What you should do ->
Since the pictures are not wanted, reproduce only the rest of the records, exactly as given.

Given data ->
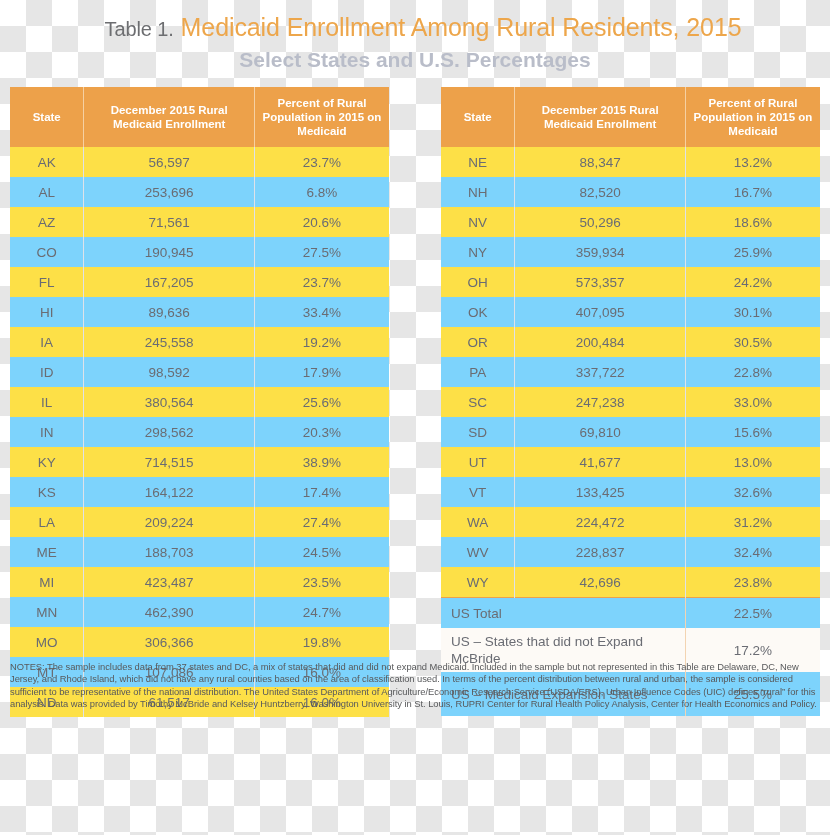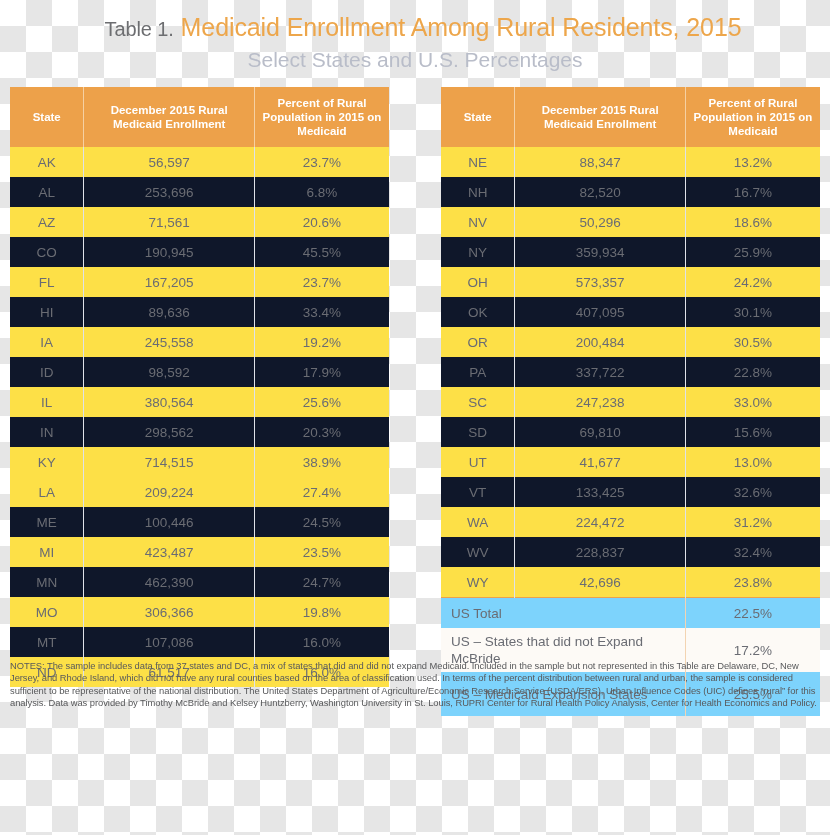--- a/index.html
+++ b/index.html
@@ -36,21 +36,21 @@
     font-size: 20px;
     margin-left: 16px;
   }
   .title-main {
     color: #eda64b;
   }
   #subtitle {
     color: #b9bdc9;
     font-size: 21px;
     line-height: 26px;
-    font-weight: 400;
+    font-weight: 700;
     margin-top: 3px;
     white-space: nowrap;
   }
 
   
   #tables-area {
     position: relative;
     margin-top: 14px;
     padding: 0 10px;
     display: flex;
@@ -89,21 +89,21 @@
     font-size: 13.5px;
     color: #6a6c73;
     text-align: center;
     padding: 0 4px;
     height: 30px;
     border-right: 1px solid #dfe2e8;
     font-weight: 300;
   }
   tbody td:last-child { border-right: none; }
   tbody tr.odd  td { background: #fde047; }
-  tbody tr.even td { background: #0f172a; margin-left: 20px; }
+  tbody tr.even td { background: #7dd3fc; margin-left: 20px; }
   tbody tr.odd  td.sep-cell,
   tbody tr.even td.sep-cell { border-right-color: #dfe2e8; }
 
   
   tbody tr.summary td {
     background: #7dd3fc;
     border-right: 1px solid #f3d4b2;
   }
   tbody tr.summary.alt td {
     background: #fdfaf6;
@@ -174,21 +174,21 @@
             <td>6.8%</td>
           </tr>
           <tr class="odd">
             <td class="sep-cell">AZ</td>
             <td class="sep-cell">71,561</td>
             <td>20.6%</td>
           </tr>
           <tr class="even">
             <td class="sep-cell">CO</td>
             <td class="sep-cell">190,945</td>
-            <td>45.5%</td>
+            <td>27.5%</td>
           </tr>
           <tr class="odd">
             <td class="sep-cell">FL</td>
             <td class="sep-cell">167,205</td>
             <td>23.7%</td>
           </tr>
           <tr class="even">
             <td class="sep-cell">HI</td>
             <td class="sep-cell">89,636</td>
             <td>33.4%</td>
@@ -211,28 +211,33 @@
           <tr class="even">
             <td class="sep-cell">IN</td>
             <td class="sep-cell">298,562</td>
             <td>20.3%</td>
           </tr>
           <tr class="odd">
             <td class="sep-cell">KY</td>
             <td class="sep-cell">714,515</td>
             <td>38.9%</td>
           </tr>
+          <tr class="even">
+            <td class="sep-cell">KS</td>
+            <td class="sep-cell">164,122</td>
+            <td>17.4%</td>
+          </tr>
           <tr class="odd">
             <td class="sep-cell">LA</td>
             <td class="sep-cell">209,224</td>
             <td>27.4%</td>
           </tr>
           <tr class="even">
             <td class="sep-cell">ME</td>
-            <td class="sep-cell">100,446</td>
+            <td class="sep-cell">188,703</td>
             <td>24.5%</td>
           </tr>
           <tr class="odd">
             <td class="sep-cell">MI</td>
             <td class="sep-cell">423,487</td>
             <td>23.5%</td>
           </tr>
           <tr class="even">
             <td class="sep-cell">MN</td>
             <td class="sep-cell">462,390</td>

Result of this task ->
--- a/index.html
+++ b/index.html
@@ -36,21 +36,21 @@
     font-size: 20px;
     margin-left: 16px;
   }
   .title-main {
     color: #eda64b;
   }
   #subtitle {
     color: #b9bdc9;
     font-size: 21px;
     line-height: 26px;
-    font-weight: 400;
+    font-weight: 700;
     margin-top: 3px;
     white-space: nowrap;
   }
 
   
   #tables-area {
     position: relative;
     margin-top: 14px;
     padding: 0 10px;
     display: flex;
@@ -89,21 +89,21 @@
     font-size: 13.5px;
     color: #6a6c73;
     text-align: center;
     padding: 0 4px;
     height: 30px;
     border-right: 1px solid #dfe2e8;
     font-weight: 300;
   }
   tbody td:last-child { border-right: none; }
   tbody tr.odd  td { background: #fde047; }
-  tbody tr.even td { background: #0f172a; margin-left: 20px; }
+  tbody tr.even td { background: #7dd3fc; margin-left: 20px; }
   tbody tr.odd  td.sep-cell,
   tbody tr.even td.sep-cell { border-right-color: #dfe2e8; }
 
   
   tbody tr.summary td {
     background: #7dd3fc;
     border-right: 1px solid #f3d4b2;
   }
   tbody tr.summary.alt td {
     background: #fdfaf6;
@@ -174,21 +174,21 @@
             <td>6.8%</td>
           </tr>
           <tr class="odd">
             <td class="sep-cell">AZ</td>
             <td class="sep-cell">71,561</td>
             <td>20.6%</td>
           </tr>
           <tr class="even">
             <td class="sep-cell">CO</td>
             <td class="sep-cell">190,945</td>
-            <td>45.5%</td>
+            <td>27.5%</td>
           </tr>
           <tr class="odd">
             <td class="sep-cell">FL</td>
             <td class="sep-cell">167,205</td>
             <td>23.7%</td>
           </tr>
           <tr class="even">
             <td class="sep-cell">HI</td>
             <td class="sep-cell">89,636</td>
             <td>33.4%</td>
@@ -211,28 +211,33 @@
           <tr class="even">
             <td class="sep-cell">IN</td>
             <td class="sep-cell">298,562</td>
             <td>20.3%</td>
           </tr>
           <tr class="odd">
             <td class="sep-cell">KY</td>
             <td class="sep-cell">714,515</td>
             <td>38.9%</td>
           </tr>
+          <tr class="even">
+            <td class="sep-cell">KS</td>
+            <td class="sep-cell">164,122</td>
+            <td>17.4%</td>
+          </tr>
           <tr class="odd">
             <td class="sep-cell">LA</td>
             <td class="sep-cell">209,224</td>
             <td>27.4%</td>
           </tr>
           <tr class="even">
             <td class="sep-cell">ME</td>
-            <td class="sep-cell">100,446</td>
+            <td class="sep-cell">188,703</td>
             <td>24.5%</td>
           </tr>
           <tr class="odd">
             <td class="sep-cell">MI</td>
             <td class="sep-cell">423,487</td>
             <td>23.5%</td>
           </tr>
           <tr class="even">
             <td class="sep-cell">MN</td>
             <td class="sep-cell">462,390</td>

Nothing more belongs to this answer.